_Task goal_
Word for word, reproduce each line of the data below, omitting every image.

#####

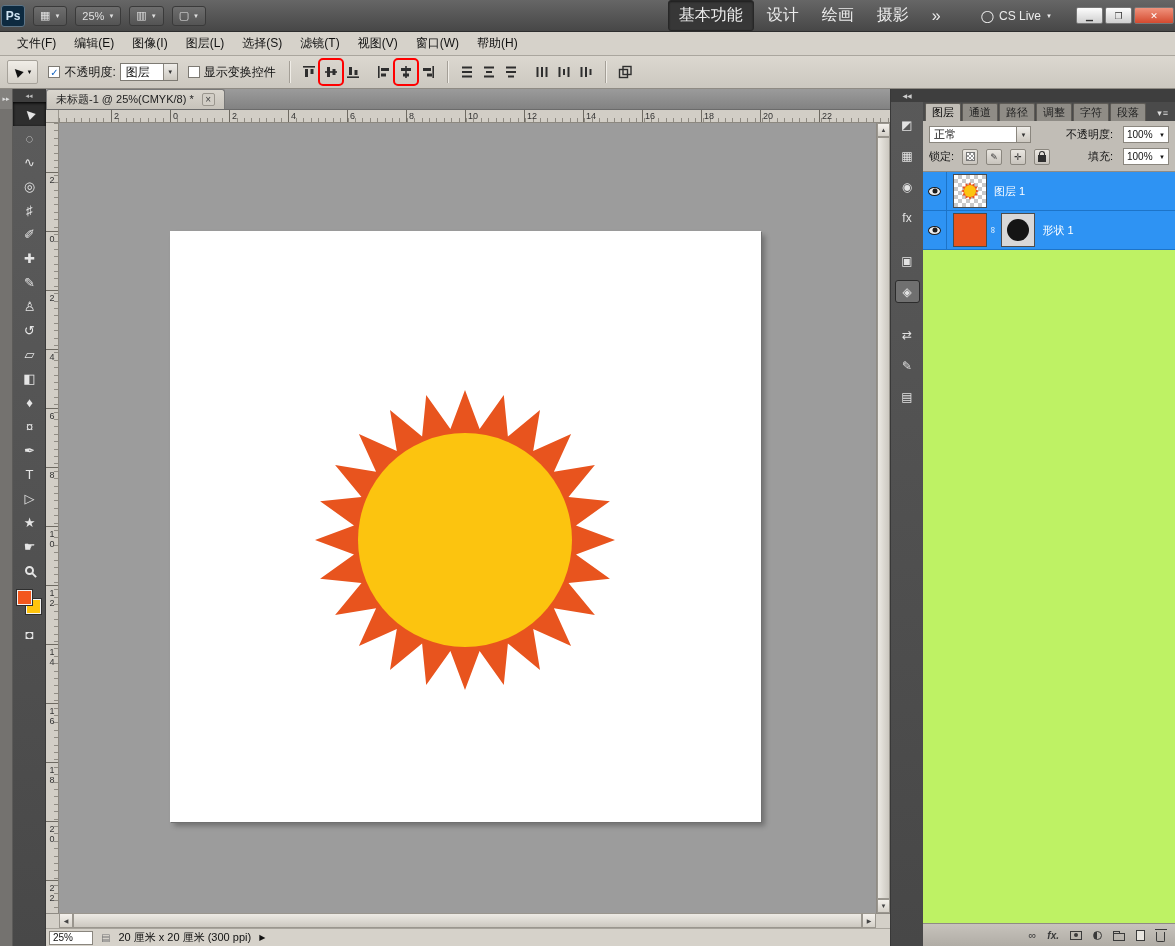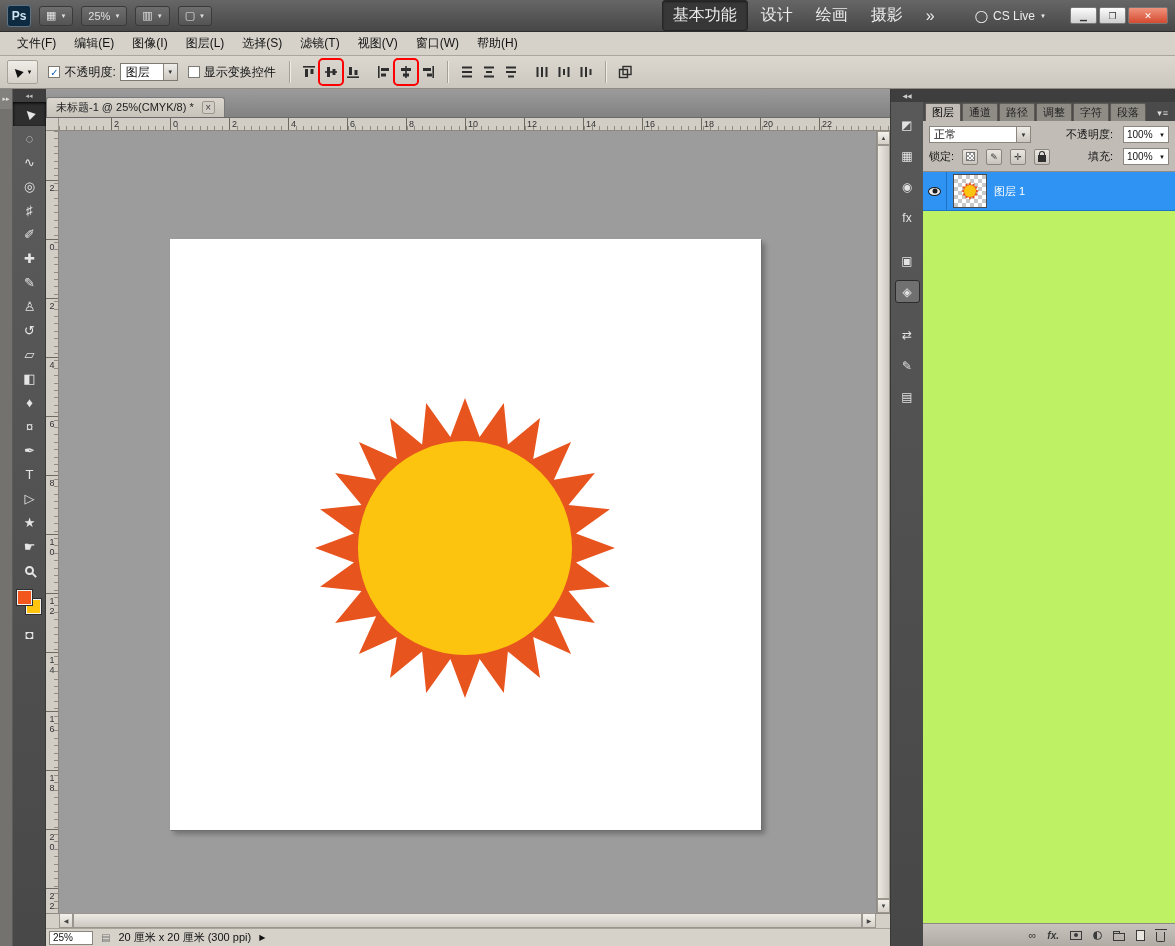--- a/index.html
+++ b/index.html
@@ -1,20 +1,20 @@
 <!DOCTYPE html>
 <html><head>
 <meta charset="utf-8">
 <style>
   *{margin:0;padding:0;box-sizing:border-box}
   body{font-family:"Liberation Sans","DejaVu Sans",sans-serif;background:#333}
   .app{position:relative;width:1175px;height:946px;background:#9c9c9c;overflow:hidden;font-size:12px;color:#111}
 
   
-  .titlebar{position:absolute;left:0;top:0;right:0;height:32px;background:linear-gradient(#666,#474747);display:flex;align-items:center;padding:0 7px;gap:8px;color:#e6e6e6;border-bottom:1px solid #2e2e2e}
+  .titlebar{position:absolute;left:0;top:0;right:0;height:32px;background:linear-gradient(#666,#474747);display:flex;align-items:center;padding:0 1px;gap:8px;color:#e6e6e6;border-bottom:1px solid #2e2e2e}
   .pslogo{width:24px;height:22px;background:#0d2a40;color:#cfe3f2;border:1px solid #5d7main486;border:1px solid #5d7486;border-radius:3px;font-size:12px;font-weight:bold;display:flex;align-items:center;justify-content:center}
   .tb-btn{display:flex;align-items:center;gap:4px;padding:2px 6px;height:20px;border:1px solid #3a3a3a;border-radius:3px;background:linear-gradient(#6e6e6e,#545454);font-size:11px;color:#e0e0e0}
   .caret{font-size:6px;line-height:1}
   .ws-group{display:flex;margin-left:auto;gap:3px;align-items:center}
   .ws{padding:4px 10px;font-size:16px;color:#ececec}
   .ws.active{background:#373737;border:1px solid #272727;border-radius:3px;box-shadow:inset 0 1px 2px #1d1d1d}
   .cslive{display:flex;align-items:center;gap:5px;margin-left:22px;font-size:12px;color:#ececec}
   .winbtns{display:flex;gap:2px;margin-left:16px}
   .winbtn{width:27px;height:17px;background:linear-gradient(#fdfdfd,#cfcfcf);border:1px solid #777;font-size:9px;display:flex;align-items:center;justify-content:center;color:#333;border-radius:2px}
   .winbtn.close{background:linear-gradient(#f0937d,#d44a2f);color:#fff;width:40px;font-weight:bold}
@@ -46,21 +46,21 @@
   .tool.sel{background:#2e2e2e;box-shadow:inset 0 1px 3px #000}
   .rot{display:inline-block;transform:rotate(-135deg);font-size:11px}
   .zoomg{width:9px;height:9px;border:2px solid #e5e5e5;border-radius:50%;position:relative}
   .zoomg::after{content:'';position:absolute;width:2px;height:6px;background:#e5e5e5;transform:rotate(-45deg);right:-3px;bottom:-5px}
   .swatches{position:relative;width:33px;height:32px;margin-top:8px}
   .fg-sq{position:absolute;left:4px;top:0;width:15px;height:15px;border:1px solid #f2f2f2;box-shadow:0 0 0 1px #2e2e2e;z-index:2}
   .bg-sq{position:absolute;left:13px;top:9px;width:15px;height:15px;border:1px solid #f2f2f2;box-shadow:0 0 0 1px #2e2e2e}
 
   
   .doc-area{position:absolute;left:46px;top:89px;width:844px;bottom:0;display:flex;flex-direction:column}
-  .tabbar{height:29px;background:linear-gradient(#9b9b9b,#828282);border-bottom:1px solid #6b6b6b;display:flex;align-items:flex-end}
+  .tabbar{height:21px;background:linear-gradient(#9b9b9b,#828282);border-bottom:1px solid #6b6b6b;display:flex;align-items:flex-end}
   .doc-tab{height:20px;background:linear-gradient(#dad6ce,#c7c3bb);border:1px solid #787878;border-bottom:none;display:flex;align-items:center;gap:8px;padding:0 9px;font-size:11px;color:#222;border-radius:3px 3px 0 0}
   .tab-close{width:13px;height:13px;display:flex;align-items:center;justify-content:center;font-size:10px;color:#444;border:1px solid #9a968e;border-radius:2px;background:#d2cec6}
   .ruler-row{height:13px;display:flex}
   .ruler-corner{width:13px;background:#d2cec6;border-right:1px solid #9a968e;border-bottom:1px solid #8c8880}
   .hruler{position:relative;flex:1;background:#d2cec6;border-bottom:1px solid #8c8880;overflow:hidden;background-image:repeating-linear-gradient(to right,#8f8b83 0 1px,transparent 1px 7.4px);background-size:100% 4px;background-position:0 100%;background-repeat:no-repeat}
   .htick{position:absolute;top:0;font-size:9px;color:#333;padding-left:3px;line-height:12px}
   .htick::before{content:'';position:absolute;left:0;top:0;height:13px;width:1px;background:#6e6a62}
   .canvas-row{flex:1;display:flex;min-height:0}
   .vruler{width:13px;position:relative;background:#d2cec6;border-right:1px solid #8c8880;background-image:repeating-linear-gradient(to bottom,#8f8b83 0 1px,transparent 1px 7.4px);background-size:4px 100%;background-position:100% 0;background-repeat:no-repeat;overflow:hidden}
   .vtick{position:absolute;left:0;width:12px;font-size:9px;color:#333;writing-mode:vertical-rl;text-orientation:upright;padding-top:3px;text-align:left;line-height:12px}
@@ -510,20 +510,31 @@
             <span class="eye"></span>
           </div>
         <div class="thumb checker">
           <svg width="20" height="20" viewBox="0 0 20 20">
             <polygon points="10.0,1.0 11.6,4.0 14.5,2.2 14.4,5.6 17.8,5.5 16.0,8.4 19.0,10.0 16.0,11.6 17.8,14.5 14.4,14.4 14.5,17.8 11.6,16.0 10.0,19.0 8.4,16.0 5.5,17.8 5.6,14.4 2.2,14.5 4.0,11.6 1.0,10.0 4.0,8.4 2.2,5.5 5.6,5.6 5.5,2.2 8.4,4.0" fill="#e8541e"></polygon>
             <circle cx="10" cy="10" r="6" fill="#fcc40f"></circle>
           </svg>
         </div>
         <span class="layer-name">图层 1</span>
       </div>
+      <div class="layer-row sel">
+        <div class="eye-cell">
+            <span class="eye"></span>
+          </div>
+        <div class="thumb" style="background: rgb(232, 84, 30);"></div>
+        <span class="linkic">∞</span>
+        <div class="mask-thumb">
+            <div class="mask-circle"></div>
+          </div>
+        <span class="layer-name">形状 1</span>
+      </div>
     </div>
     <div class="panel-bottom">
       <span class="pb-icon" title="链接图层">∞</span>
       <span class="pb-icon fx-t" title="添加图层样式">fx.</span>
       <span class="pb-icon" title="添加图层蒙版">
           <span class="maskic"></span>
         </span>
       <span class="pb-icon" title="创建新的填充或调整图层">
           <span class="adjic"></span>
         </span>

#####

_Written response_
--- a/index.html
+++ b/index.html
@@ -1,20 +1,20 @@
 <!DOCTYPE html>
 <html><head>
 <meta charset="utf-8">
 <style>
   *{margin:0;padding:0;box-sizing:border-box}
   body{font-family:"Liberation Sans","DejaVu Sans",sans-serif;background:#333}
   .app{position:relative;width:1175px;height:946px;background:#9c9c9c;overflow:hidden;font-size:12px;color:#111}
 
   
-  .titlebar{position:absolute;left:0;top:0;right:0;height:32px;background:linear-gradient(#666,#474747);display:flex;align-items:center;padding:0 7px;gap:8px;color:#e6e6e6;border-bottom:1px solid #2e2e2e}
+  .titlebar{position:absolute;left:0;top:0;right:0;height:32px;background:linear-gradient(#666,#474747);display:flex;align-items:center;padding:0 1px;gap:8px;color:#e6e6e6;border-bottom:1px solid #2e2e2e}
   .pslogo{width:24px;height:22px;background:#0d2a40;color:#cfe3f2;border:1px solid #5d7main486;border:1px solid #5d7486;border-radius:3px;font-size:12px;font-weight:bold;display:flex;align-items:center;justify-content:center}
   .tb-btn{display:flex;align-items:center;gap:4px;padding:2px 6px;height:20px;border:1px solid #3a3a3a;border-radius:3px;background:linear-gradient(#6e6e6e,#545454);font-size:11px;color:#e0e0e0}
   .caret{font-size:6px;line-height:1}
   .ws-group{display:flex;margin-left:auto;gap:3px;align-items:center}
   .ws{padding:4px 10px;font-size:16px;color:#ececec}
   .ws.active{background:#373737;border:1px solid #272727;border-radius:3px;box-shadow:inset 0 1px 2px #1d1d1d}
   .cslive{display:flex;align-items:center;gap:5px;margin-left:22px;font-size:12px;color:#ececec}
   .winbtns{display:flex;gap:2px;margin-left:16px}
   .winbtn{width:27px;height:17px;background:linear-gradient(#fdfdfd,#cfcfcf);border:1px solid #777;font-size:9px;display:flex;align-items:center;justify-content:center;color:#333;border-radius:2px}
   .winbtn.close{background:linear-gradient(#f0937d,#d44a2f);color:#fff;width:40px;font-weight:bold}
@@ -46,21 +46,21 @@
   .tool.sel{background:#2e2e2e;box-shadow:inset 0 1px 3px #000}
   .rot{display:inline-block;transform:rotate(-135deg);font-size:11px}
   .zoomg{width:9px;height:9px;border:2px solid #e5e5e5;border-radius:50%;position:relative}
   .zoomg::after{content:'';position:absolute;width:2px;height:6px;background:#e5e5e5;transform:rotate(-45deg);right:-3px;bottom:-5px}
   .swatches{position:relative;width:33px;height:32px;margin-top:8px}
   .fg-sq{position:absolute;left:4px;top:0;width:15px;height:15px;border:1px solid #f2f2f2;box-shadow:0 0 0 1px #2e2e2e;z-index:2}
   .bg-sq{position:absolute;left:13px;top:9px;width:15px;height:15px;border:1px solid #f2f2f2;box-shadow:0 0 0 1px #2e2e2e}
 
   
   .doc-area{position:absolute;left:46px;top:89px;width:844px;bottom:0;display:flex;flex-direction:column}
-  .tabbar{height:29px;background:linear-gradient(#9b9b9b,#828282);border-bottom:1px solid #6b6b6b;display:flex;align-items:flex-end}
+  .tabbar{height:21px;background:linear-gradient(#9b9b9b,#828282);border-bottom:1px solid #6b6b6b;display:flex;align-items:flex-end}
   .doc-tab{height:20px;background:linear-gradient(#dad6ce,#c7c3bb);border:1px solid #787878;border-bottom:none;display:flex;align-items:center;gap:8px;padding:0 9px;font-size:11px;color:#222;border-radius:3px 3px 0 0}
   .tab-close{width:13px;height:13px;display:flex;align-items:center;justify-content:center;font-size:10px;color:#444;border:1px solid #9a968e;border-radius:2px;background:#d2cec6}
   .ruler-row{height:13px;display:flex}
   .ruler-corner{width:13px;background:#d2cec6;border-right:1px solid #9a968e;border-bottom:1px solid #8c8880}
   .hruler{position:relative;flex:1;background:#d2cec6;border-bottom:1px solid #8c8880;overflow:hidden;background-image:repeating-linear-gradient(to right,#8f8b83 0 1px,transparent 1px 7.4px);background-size:100% 4px;background-position:0 100%;background-repeat:no-repeat}
   .htick{position:absolute;top:0;font-size:9px;color:#333;padding-left:3px;line-height:12px}
   .htick::before{content:'';position:absolute;left:0;top:0;height:13px;width:1px;background:#6e6a62}
   .canvas-row{flex:1;display:flex;min-height:0}
   .vruler{width:13px;position:relative;background:#d2cec6;border-right:1px solid #8c8880;background-image:repeating-linear-gradient(to bottom,#8f8b83 0 1px,transparent 1px 7.4px);background-size:4px 100%;background-position:100% 0;background-repeat:no-repeat;overflow:hidden}
   .vtick{position:absolute;left:0;width:12px;font-size:9px;color:#333;writing-mode:vertical-rl;text-orientation:upright;padding-top:3px;text-align:left;line-height:12px}
@@ -510,20 +510,31 @@
             <span class="eye"></span>
           </div>
         <div class="thumb checker">
           <svg width="20" height="20" viewBox="0 0 20 20">
             <polygon points="10.0,1.0 11.6,4.0 14.5,2.2 14.4,5.6 17.8,5.5 16.0,8.4 19.0,10.0 16.0,11.6 17.8,14.5 14.4,14.4 14.5,17.8 11.6,16.0 10.0,19.0 8.4,16.0 5.5,17.8 5.6,14.4 2.2,14.5 4.0,11.6 1.0,10.0 4.0,8.4 2.2,5.5 5.6,5.6 5.5,2.2 8.4,4.0" fill="#e8541e"></polygon>
             <circle cx="10" cy="10" r="6" fill="#fcc40f"></circle>
           </svg>
         </div>
         <span class="layer-name">图层 1</span>
       </div>
+      <div class="layer-row sel">
+        <div class="eye-cell">
+            <span class="eye"></span>
+          </div>
+        <div class="thumb" style="background: rgb(232, 84, 30);"></div>
+        <span class="linkic">∞</span>
+        <div class="mask-thumb">
+            <div class="mask-circle"></div>
+          </div>
+        <span class="layer-name">形状 1</span>
+      </div>
     </div>
     <div class="panel-bottom">
       <span class="pb-icon" title="链接图层">∞</span>
       <span class="pb-icon fx-t" title="添加图层样式">fx.</span>
       <span class="pb-icon" title="添加图层蒙版">
           <span class="maskic"></span>
         </span>
       <span class="pb-icon" title="创建新的填充或调整图层">
           <span class="adjic"></span>
         </span>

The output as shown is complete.